One of the dynamics in my relationship with Peter is the speed differential. It is the professional who is being in "service" role to attune to the patient and client, not the other way around. Yet Peter likes to operate on his own speed, not on mine. And obviously I felt safe enough about something so un-threatening as an issue to bring this up to him. So I did. It was several years later and I was trying out a Peter Sandhill HAI workshop again to see if it would serve me. I asked him in a break to slow down his pace and listen to me and to not try and rush me, the way I normally felt rushed.
"It is vitally important that you be with me and these feelings and don't rush off before I'm done."
He said he would try to do that and he understood.
I started to talk.
I felt his restlessness and coached him: "Slow down. This is what I need."
He countered that it was agonizing for him and he wanted me to hurry up.
I said "Peter if you get up and walk away again half way through this process I'm not going to trust you again for another few years."
Starting to cry, Peter sandhill said "I just can't..."
He stood up from the "room of love" and walked out the door towards his private quarters. I knew that if he could have heard me and sat with my feelings with a sense of spaciousness (this feeling speeds things up dramatically in the same way that knowing that someone will not be there if you jump means you won't jump for eight hours because you don't want to fall with no one there) I was a few moments away from being heard.

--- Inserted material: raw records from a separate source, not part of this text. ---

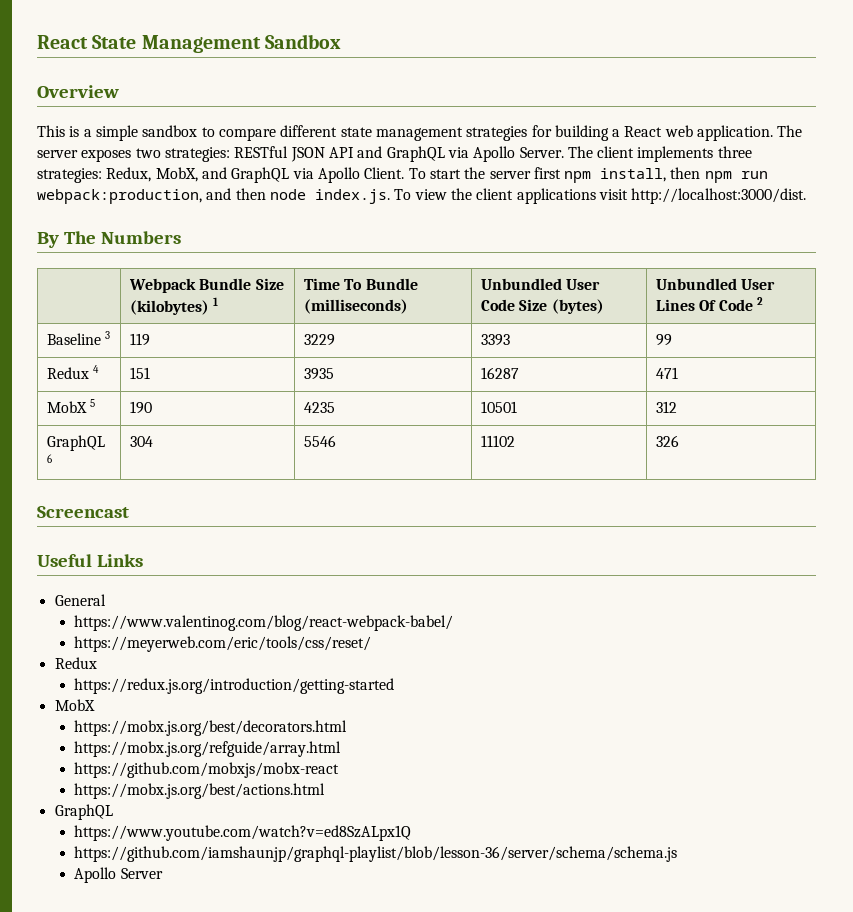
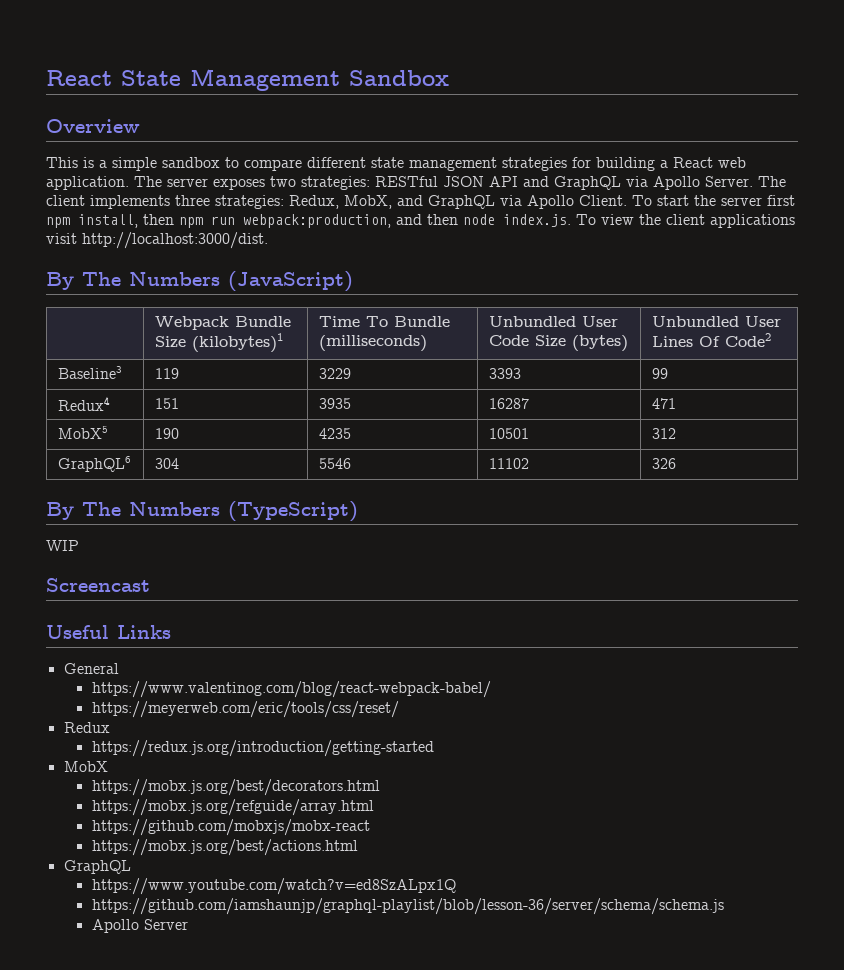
- By The Numbers
+ By The Numbers (JavaScript)
- | Webpack Bundle Size (kilobytes) 1 | Time To Bundle (milliseconds) | Unbundled User Code Size (bytes) | Unbundled User Lines Of Code 2
- Baseline 3 | 119 | 3229 | 3393 | 99
+ | Webpack Bundle Size (kilobytes)1 | Time To Bundle (milliseconds) | Unbundled User Code Size (bytes) | Unbundled User Lines Of Code2
+ Baseline3 | 119 | 3229 | 3393 | 99
- Redux 4 | 151 | 3935 | 16287 | 471
+ Redux4 | 151 | 3935 | 16287 | 471
- MobX 5 | 190 | 4235 | 10501 | 312
+ MobX5 | 190 | 4235 | 10501 | 312
- GraphQL 6 | 304 | 5546 | 11102 | 326
+ GraphQL6 | 304 | 5546 | 11102 | 326
+ By The Numbers (TypeScript)
+ WIP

Peter did not apologize. He did not circle back. His message was that I was too slow and it was killing him. He could not hold what I was asking him to hold one moment longer. I felt cold, bitter and clear: "There would be no trusting Peter. It was a waste of time to do workshops with him when he could not hold even the most basic feelings without betraying the container and suggesting that I was too slow. It was always my fault in Peter's world.
Questions: When a mental/emotional professional cannot hold space for a client because their own stuff is in the way, what is the best protocol for not abandoning someone they have said they will help:
a) Call someone on the team or another facilitator.
b) Apologize for being unready-unable to help.
c) Ask for a short break, apologize for the abandonment impact, find out what the impact is, hear it, and then come back to finish the container.
d) Leave in an emergency and circle back later with an apology and find support for the person.
e) Get up and leave - the very thing a client asks them not to do - and never address the issue again.
Concern: It is perfectly clear to me that there is terrain in which Peter Sandhill is in over his head. Yet he has never once asked for help. Why? Why is he choosing to let down his clients rather than get help? What does this say about HAI's training? Every facilitator has unanimously accepted Peter as a facilitator in the understanding that he will be referred without caveat to the participants for all manner of unspecified "help." Since not one facilitator said "maybe Peter is not ready," does that mean the facilitator body cannot discern a competent facilitator? This suggests that HAI is itself out of it's depth in training it's staff and leaving it's clients to take the hit for it's incompetence.